April 2018 um 15:27 Uhr bearbeitet. Regelfall durch Anklicken dieser abgerufen werden. Möglicherweise unterliegen die Inhalte jeweils zusätzlichen Bedingungen. Ein Privathaushalt oder Haushalt ist im ökonomischen Sinne eine aus mindestens einer natürlichen Person bestehende Wirtschaftseinheit.

In der amtlichen Statistik zählt als privater Haushalt jede zusammen wohnende und eine wirtschaftende Einheit bildende Personengemeinschaft sowie Personen, die allein wohnen und wirtschaften. Personen in Alters- oder Pflegeheimen, Kasernen und ähnlichen Einrichtungen, die dort keinen eigenen Haushalt führen, zählen hingegen zu den Personen in Gemeinschaftsunterkünften. Die Haushaltswissenschaft untersuchte zunächst den Qualifikations- und Zeitaufwand für einzelne Tätigkeitsfelder im Haushalt. Privathaushalte müssen sich bei der Verfolgung des Ziels der Nutzenmaximierung zwischen Arbeitszeit und Freizeit entscheiden, denn jeder Haushalt besitzt ein Budget an Zeit, welches er zwischen Arbeit und Freizeit aufteilen muss. In der Betriebswirtschaftslehre, insbesondere im Marketing, werden Privathaushalte vor allem als Käufer betrachtet.

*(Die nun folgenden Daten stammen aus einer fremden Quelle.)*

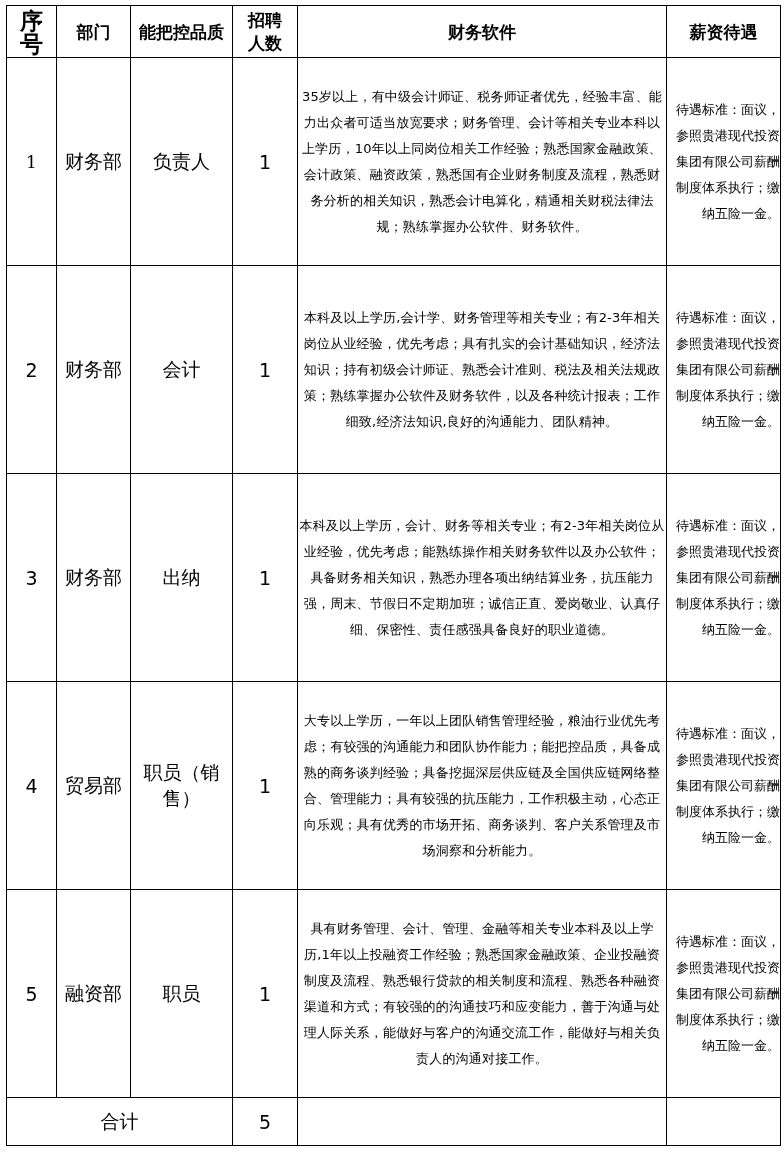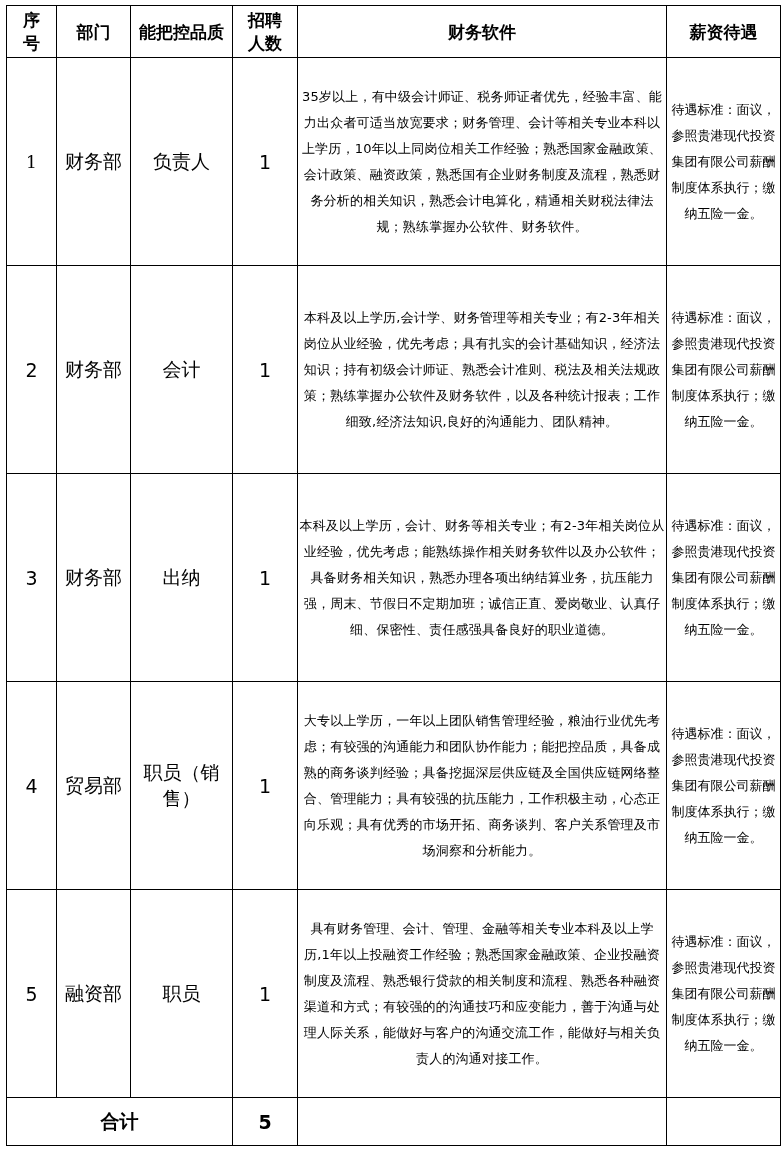--- a/index.html
+++ b/index.html
@@ -33,7 +33,7 @@
   </colgroup>
   <thead>
     <tr>
-      <th style="font-size:17px;line-height:23px;padding:0 8px;">序号</th>
+      <th style="font-size:23px;line-height:23px;padding:0 8px;">序号</th>
       <th>部门</th>
       <th>能把控品质</th>
       <th style="padding:0 12px;line-height:23px;">招聘人数</th>

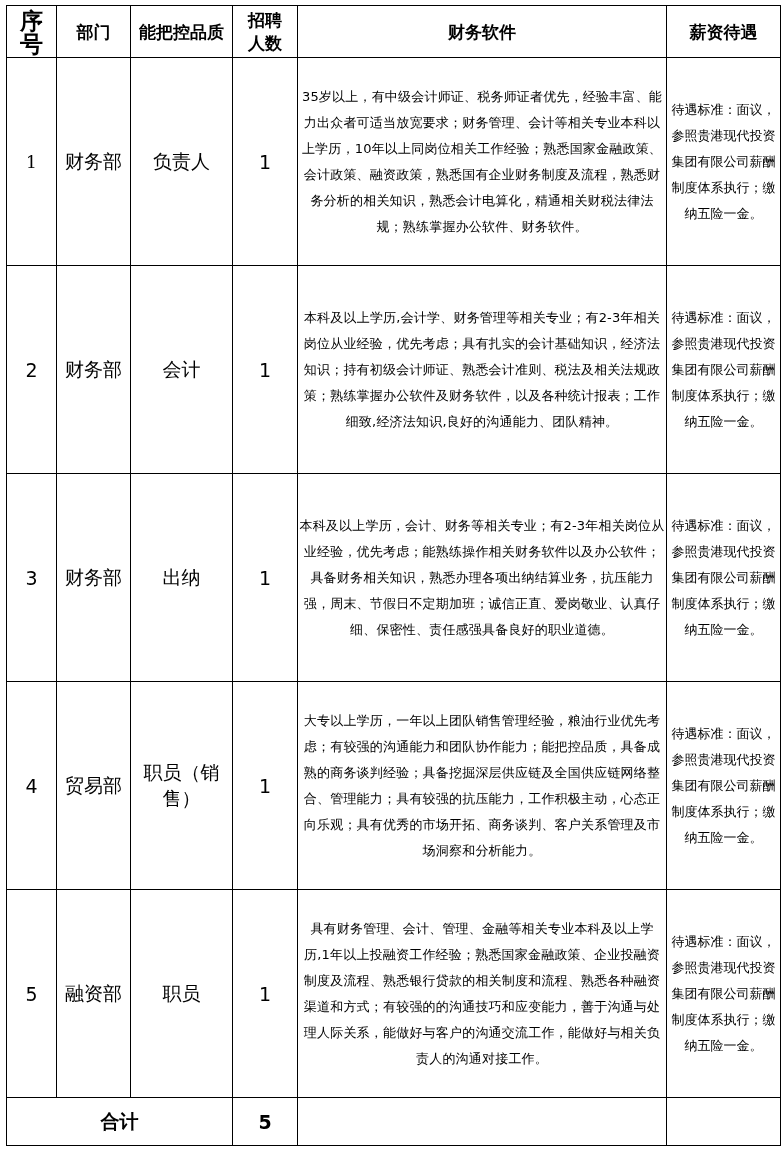--- a/index.html
+++ b/index.html
@@ -14,7 +14,7 @@
   td.seq-first { font-family: "DejaVu Serif", "Liberation Serif", serif; font-size: 17px; }
   td.req { text-align: center; vertical-align: middle; padding: 0 6px 0 8px; line-height: 26px;
            font-size: 13px; letter-spacing: 0.2px; }
-  td.pay { text-align: center; vertical-align: middle; padding: 0 4px 0 8px; line-height: 26px;
+  td.pay { text-align: right; vertical-align: middle; padding: 0 4px 0 8px; line-height: 26px;
            font-size: 13px; }
   tr.body-row td { height: 207px; }
   tr.total-row td { height: 47px; font-weight: bold; }

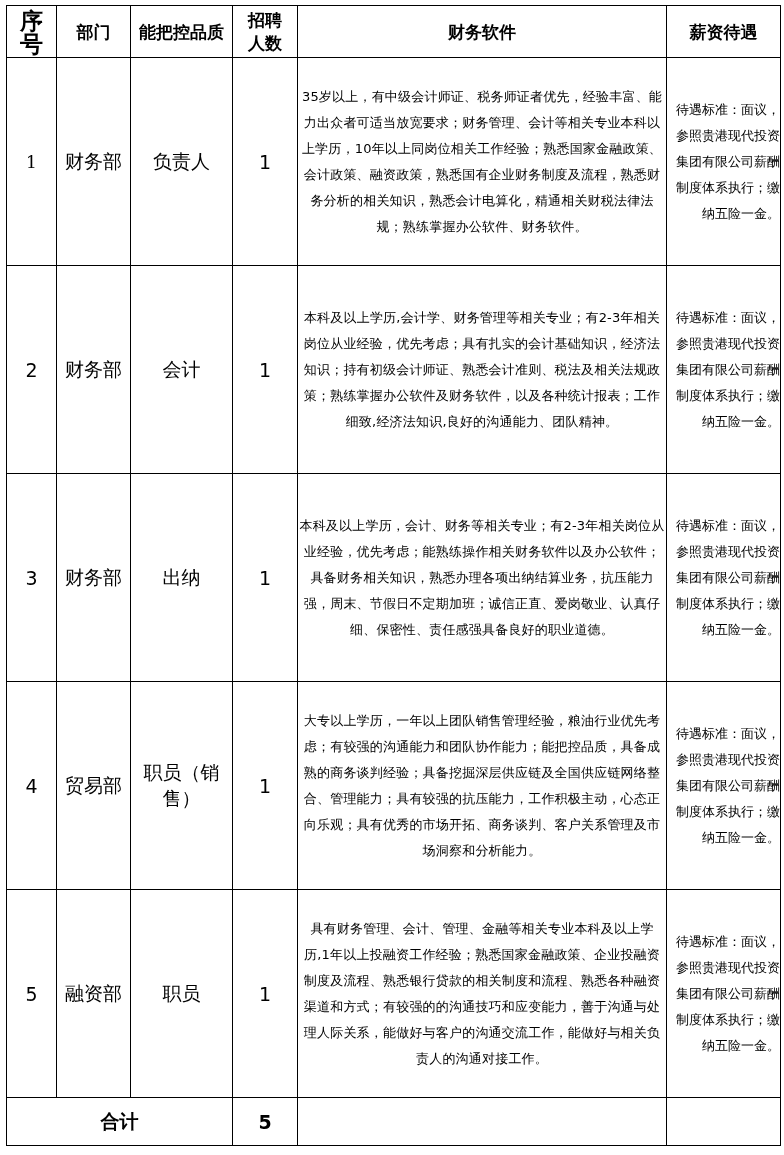--- a/index.html
+++ b/index.html
@@ -17,7 +17,7 @@
   td.pay { text-align: right; vertical-align: middle; padding: 0 4px 0 8px; line-height: 26px;
            font-size: 13px; }
   tr.body-row td { height: 207px; }
-  tr.total-row td { height: 47px; font-weight: bold; }
+  tr.total-row td { height: 47px; }
 </style>
 </head>
 <body>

In der Hauswirtschaftslehre wird insbesondere die Haushaltsführung untersucht. Betreuung kranker Familienangehöriger in der Wohnung bzw. Diese kurze und unvollständige Übersicht zeigt, dass die Führung eines Haushalts eine komplexe und vielfältige Aufgabe ist, die das Zusammenwirken aller Beteiligten erfordert. Natürlich variieren die Aufgaben sehr stark mit der Zahl und der demographischen Zusammensetzung des jeweiligen Haushalts.

Einzelhaushalte sind am einfachsten zu organisieren, andererseits müssen aber alle Arbeiten von einer Person erledigt oder bei Bedarf haushaltsferne Hilfskräfte hinzugezogen werden. Haushalte produzieren in einem erheblichen Ausmaß Waren und Dienstleistungen, die jedoch typischerweise selbst verbraucht werden und deshalb statistisch nicht erfasst werden. In der Soziologie stellen Privathaushalte ein soziales System dar, das auf Gruppenprozesse untersucht werden kann. Der Haushalt hat an zahlreichen Stellen in der Rechtswissenschaft Bedeutung, z. Beim Wohnungshaushaltsprinzip definiert sich ein Haushalt als die Gruppe von Personen, die in einer Wohnung zusammen leben.

Beim Wirtschaftshaushaltsprinzip zählen alle Personen die zusammen wirtschafteten zu einem gemeinsamen Haushalt. Wird nach dem Wirtschaftshaltsprinzip gezählt, werden zum Beispiel auch getrennt lebende Ehepaare als ein Haushalt erfasst. 26 Prozent der Bruttoeinkommen privater Haushalte entfiel im Jahr 2003 auf öffentliche Transferleistungen. Im Jahr 1993 hatte dieser Anteil nur 20 Prozent betragen. In den neuen Bundesländern stammt das Bruttoeinkommen je zur Hälfte aus Transferleistungen und Erwerbseinkommen.

Das Bruttoeinkommen der Privathaushalte in den neuen Ländern und Berlin lag durchschnittlich bei 2. Im Schnitt liegen die Nettoeinkommen aller Haushalte bundesweit bei 2. Beim Einkommen sowie beim Verbraucherverhalten gibt es zwar auch ein Nord-Süd-Gefälle sowie Differenzen zwischen Stadtstaaten und Flächenländern, am ausgeprägtesten sind jedoch die Ost-West-Differenzen. Das betrifft auch das Konsum- und Sparverhalten. Im Jahr 2012 betrug die jährliche Sparsumme der privaten Haushalte 175,34 Milliarden Euro. Das Geldvermögen belief sich im 1. Im Jahre 1900 hatte ein Haushalt im Durchschnitt 5,5 Personen, im Median 4 Personen, von je 100 Haushalten bestanden 7 aus einer Person, 15 aus zwei Personen, 17 aus drei Personen, 17 aus vier Personen und 44 aus fünf und mehr Personen.